24) The deposition of Dr. Stephen Schuman (SIF Exhibit I) was taken by the Second Injury Fund on August 5, 2009 to make his opinions in this case admissible at trial. Dr. Schuman is board certified in cardiology and internal medicine. He never
examined Claimant, but only performed a records review at the request of the Second Injury Fund. Dr. Schuman testified consistent with his opinions contained in his report and described above. He went to great lengths to explain the various medical conditions and treatments that Claimant had received for his systemic cardiac, pulmonary and renal problems. He confirmed in the deposition that due to the stroke and renal failure, Claimant was unemployable. He further opined that the hypertension, peripheral neuropathy and many other conditions would add to that, but it was simply the stroke (neurological) and renal failure that would make him unemployable. Finally, he confirmed that even if Claimant had not had the foot problems, he would still be permanently and totally disabled based on the prior problems alone. On cross-examination, Dr. Schuman agreed with Dr. Cantrell that the most likely etiology for the peripheral neuropathy was Claimant's chronic renal disease. He agreed that it was not unusual for Claimant to develop peripheral polyneuropathy in light of his medical history, regardless of his job activities.
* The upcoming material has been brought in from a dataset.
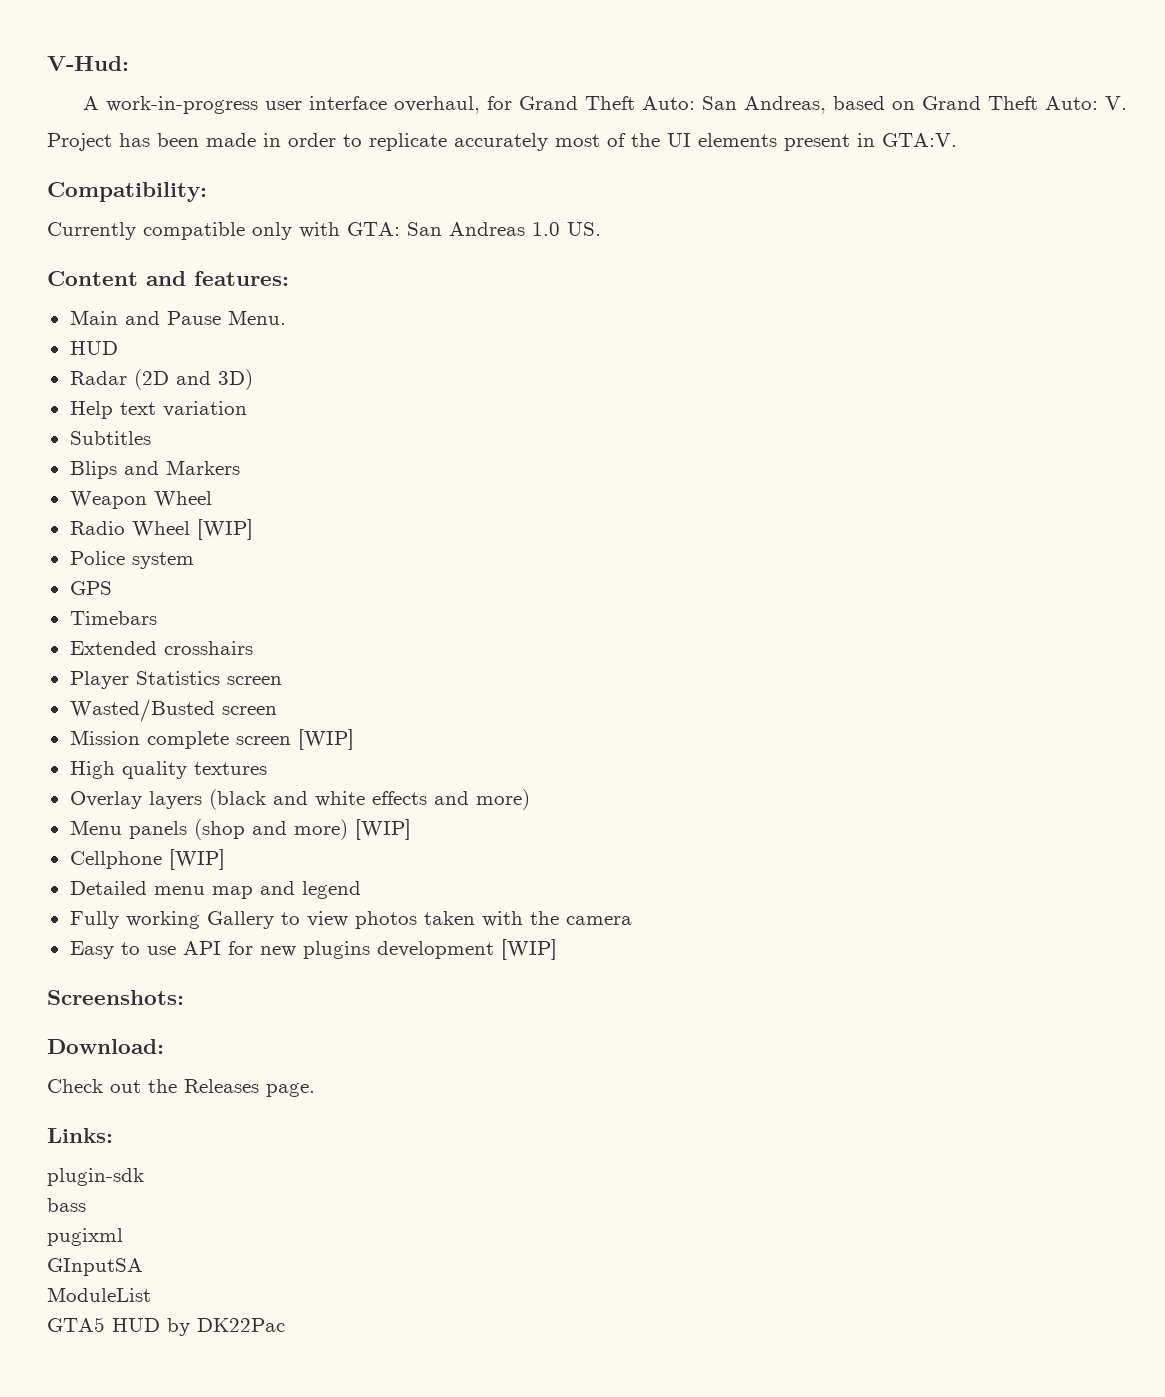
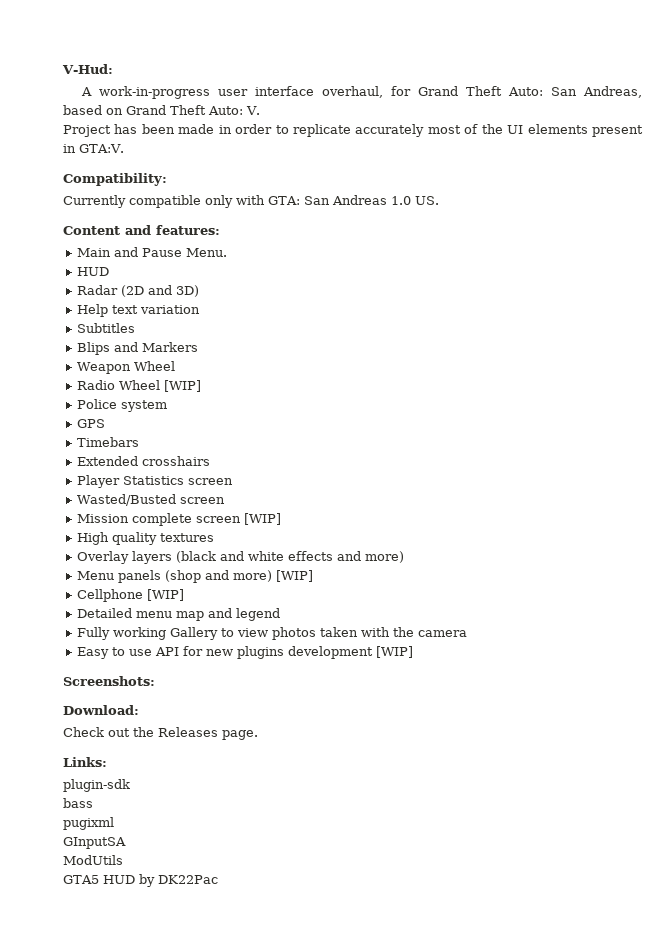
[47,1287,151,1302] ModuleList -> [63,855,123,865] ModUtils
25) Claimant and Employer entered into an agreement to resolve their portion of the January 1, 2003 claim (Injury No. 03-144182) by Stipulation for Compromise Settlement (Exhibit C) for $\ 2,160.00 or 5 % permanent partial disability of the left foot and 1.5 % permanent partial disability of the right foot. According to the Stipulation, Employer paid no medical benefits or temporary total disability benefits. The addendum to the stipulation indicated that based on Claimant's attorney's fee and reimbursable expenses incurred while prosecuting this case, Claimant actually received no money on account of the settlement. It essentially paid for the fees and expenses in the case. The Second Injury Fund portion of the case was left open on the stipulation.
RULINGS OF LAW:
Based on a comprehensive review of the above-stated evidence, including Claimant's testimony, the expert medical opinions and depositions, the medical records, the Stipulation for Compromise Settlement between Claimant and Employer, and the other documentary evidence, as well as my personal observations of Claimant at hearing, and based upon the applicable laws of the State of Missouri, I find:
Given that these three issues are so inter-related in this Claim, I will address these three issues together.
Issue 1: Did Claimant sustain an occupational disease?
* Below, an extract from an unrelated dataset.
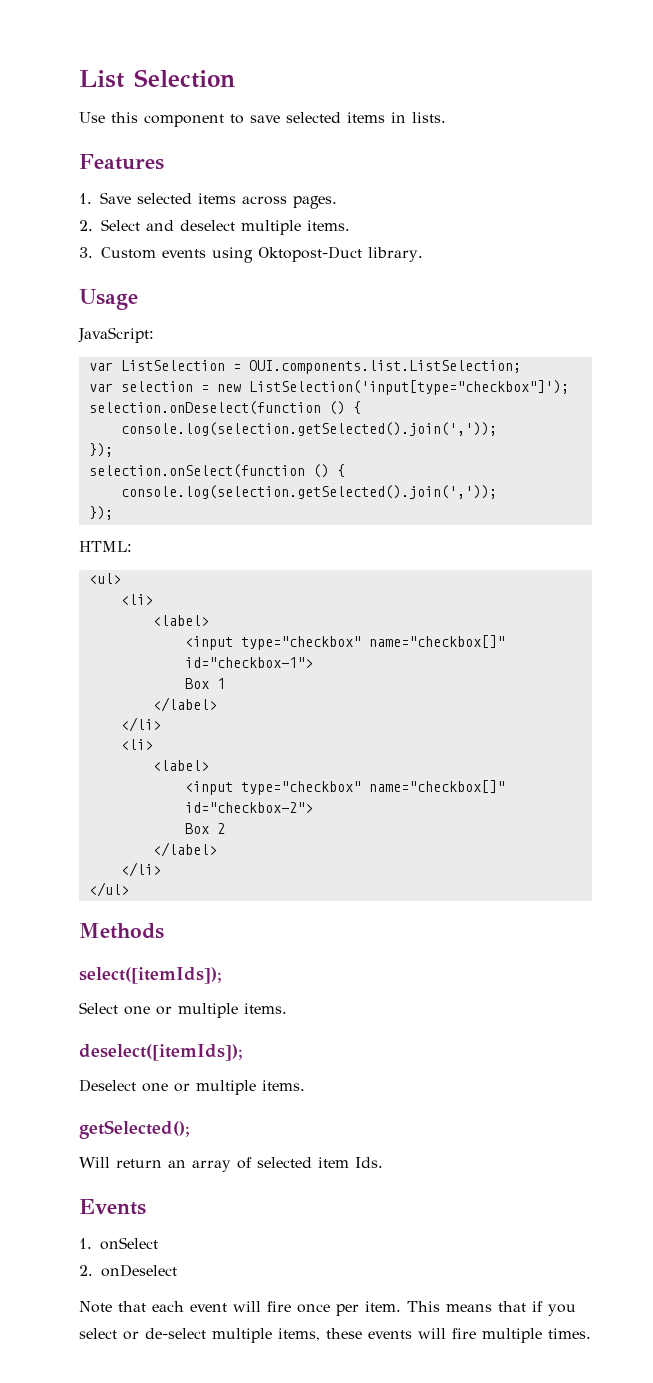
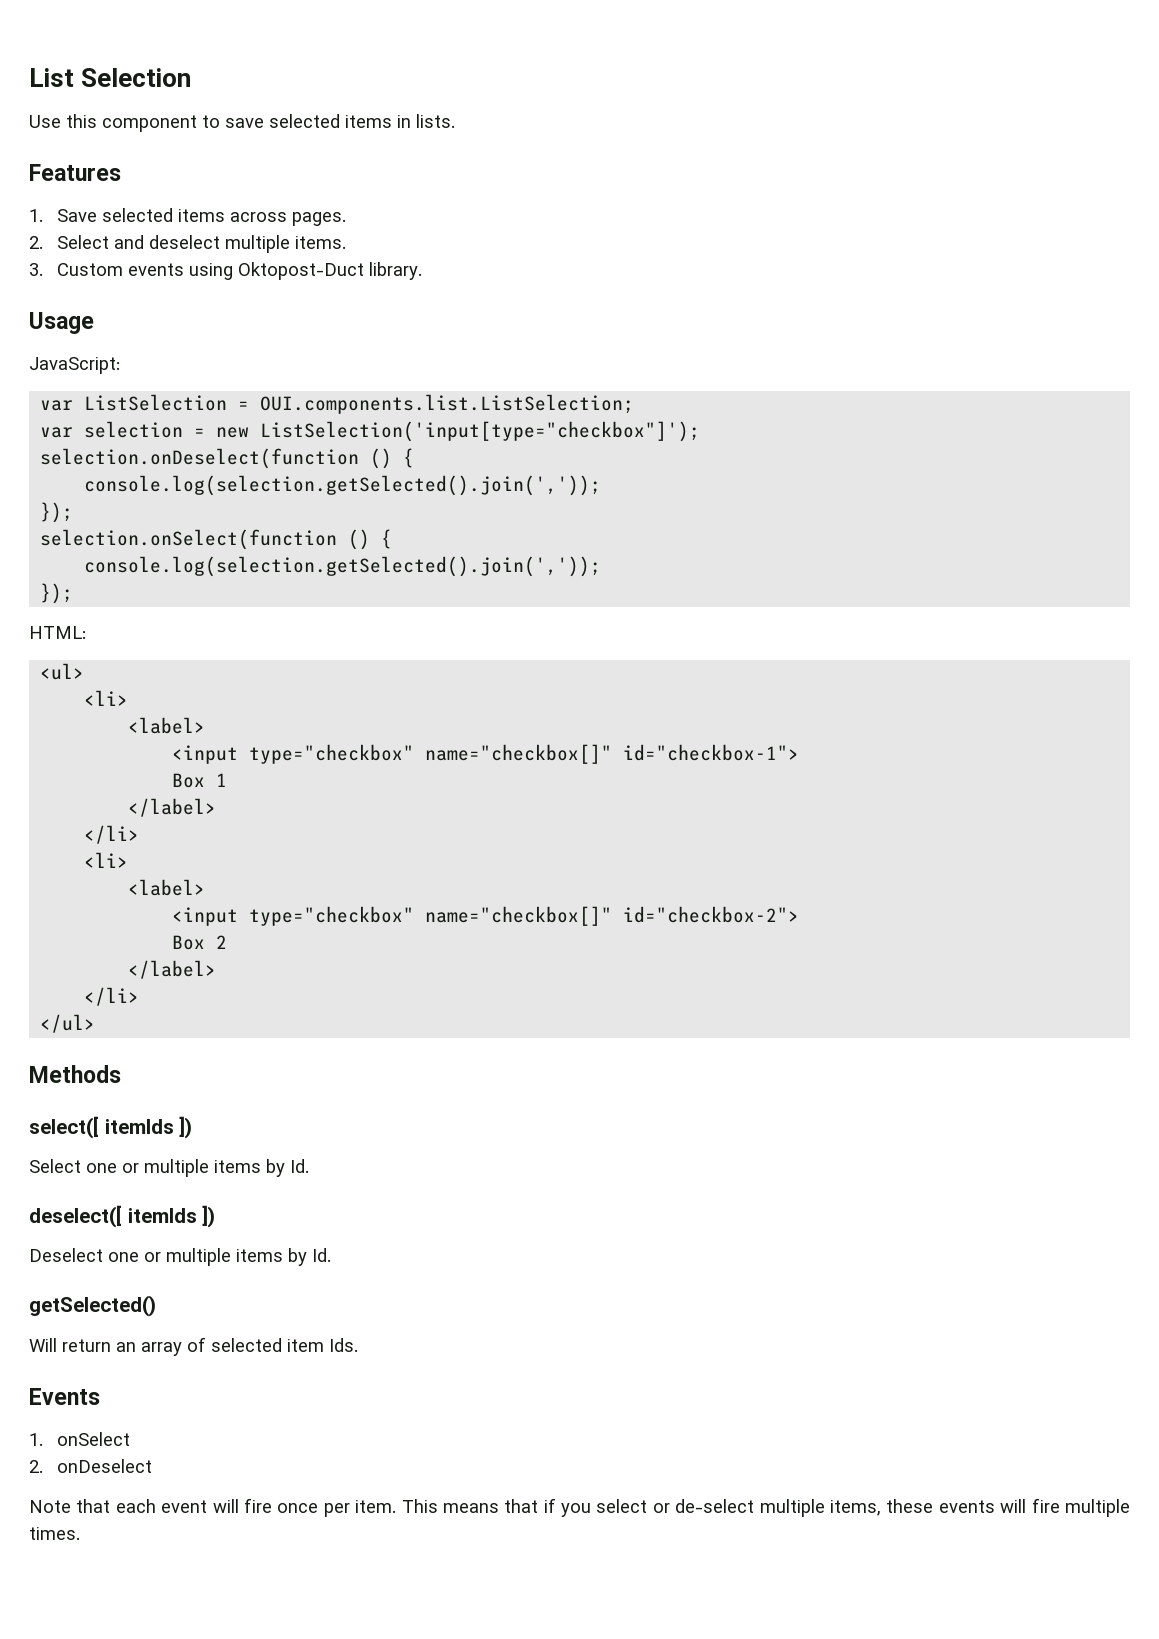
[79,967,222,984] select([itemIds]); -> [29,1116,193,1139] select([ itemIds ])
[244,1003,287,1014] [79,1044,243,1061] items. // deselect([itemIds]); -> [214,1159,309,1177] [29,1205,216,1228] items by Id. // deselect([ itemIds ])
[262,1080,305,1091] [79,1120,190,1139] items. // getSelected(); -> [236,1248,331,1266] [29,1295,156,1317] items by Id. // getSelected()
Issue 2: Did the occupational disease arise out of and in the course of employment?
Issue 3: Are Claimant's injuries and continuing complaints, as well as any resultant disability, medically causally connected to his alleged exposure at work leading up to January 1, 2003?
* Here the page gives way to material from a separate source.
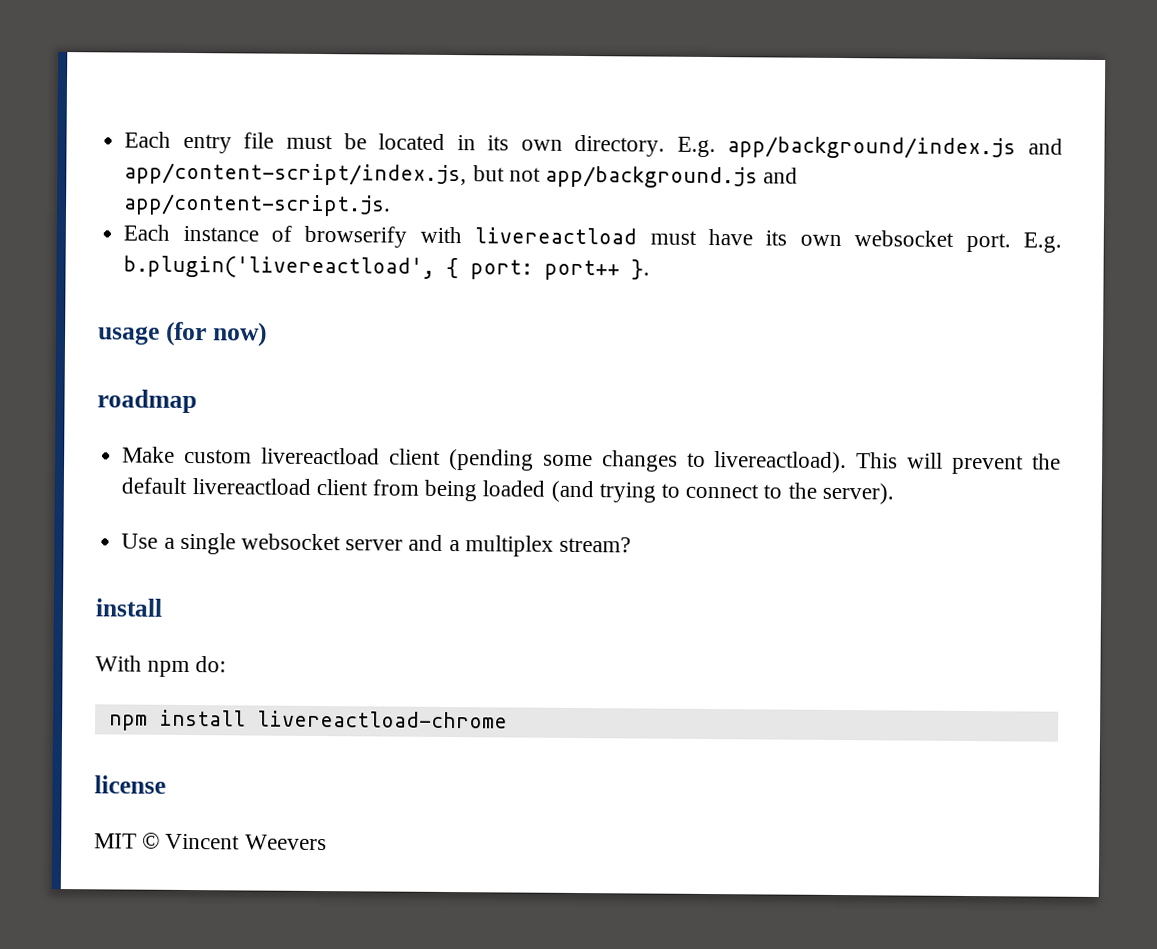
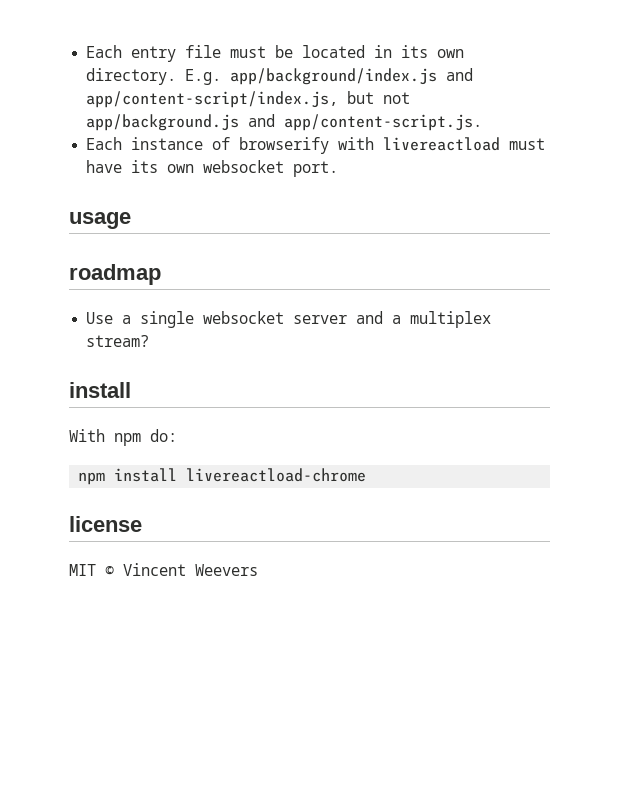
[1022,232,1062,253] [123,255,651,281] E.g. b.plugin('livereactload', { port: port++ }. -> (339, 169) none
[164,321,267,347] (for now) -> (131, 220) none
[122,446,1061,475] [121,477,894,505] // Make custom livereactload client (pending some changes to livereactload). This will prevent the default livereactload client from being loaded (and trying to connect to the server). -> (161, 274) none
Since this is a Second Injury Fund only case, it is important to note that under Mo. Rev. Stat. § 287.220.1 (2000), in order to qualify for Second Injury Fund benefits, Claimant must prove the presence of pre-existing permanent partial disability, along with a "subsequent compensable injury resulting in additional permanent partial disability... [emphasis added]." In other words, if the primary injury against Employer is not a compensable injury, then the Second Injury Fund claim fails.
Claimant bears the burden of proof on all essential elements of his Workers' Compensation case. Fischer v. Archdiocese of St. Louis-Cardinal Ritter Institute, 793 S.W.2d 195 (Mo. App. E.D. 1990) overruled on other grounds by Hampton v. Big Boy Steel Erection, 121 S.W.3d 220 (Mo. 2003). The fact finder is charged with passing on the credibility of all witnesses and may disbelieve testimony absent contradictory evidence. Id. at 199.
Claimant alleges that he sustained an occupational disease involving both feet that was medically causally related to his employment for Employer. Under Mo. Rev. Stat. § 287.067.1 (2000), occupational disease is defined as "an identifiable disease arising with or without human fault out of and in the course of the employment." Additionally, under Mo. Rev. Stat. § 287.067.2 (2000), "an occupational disease is compensable if it is clearly work related and meets the requirements of an injury which is compensable as provided in subsections 2 and 3 of section 287.020. An occupational disease is not compensable merely because work was a triggering or precipitating factor." An injury is defined as clearly work related under Mo. Rev. Stat. § 287.020.2 (2000) "if work was a substantial factor in the cause of the resulting medical condition or disability."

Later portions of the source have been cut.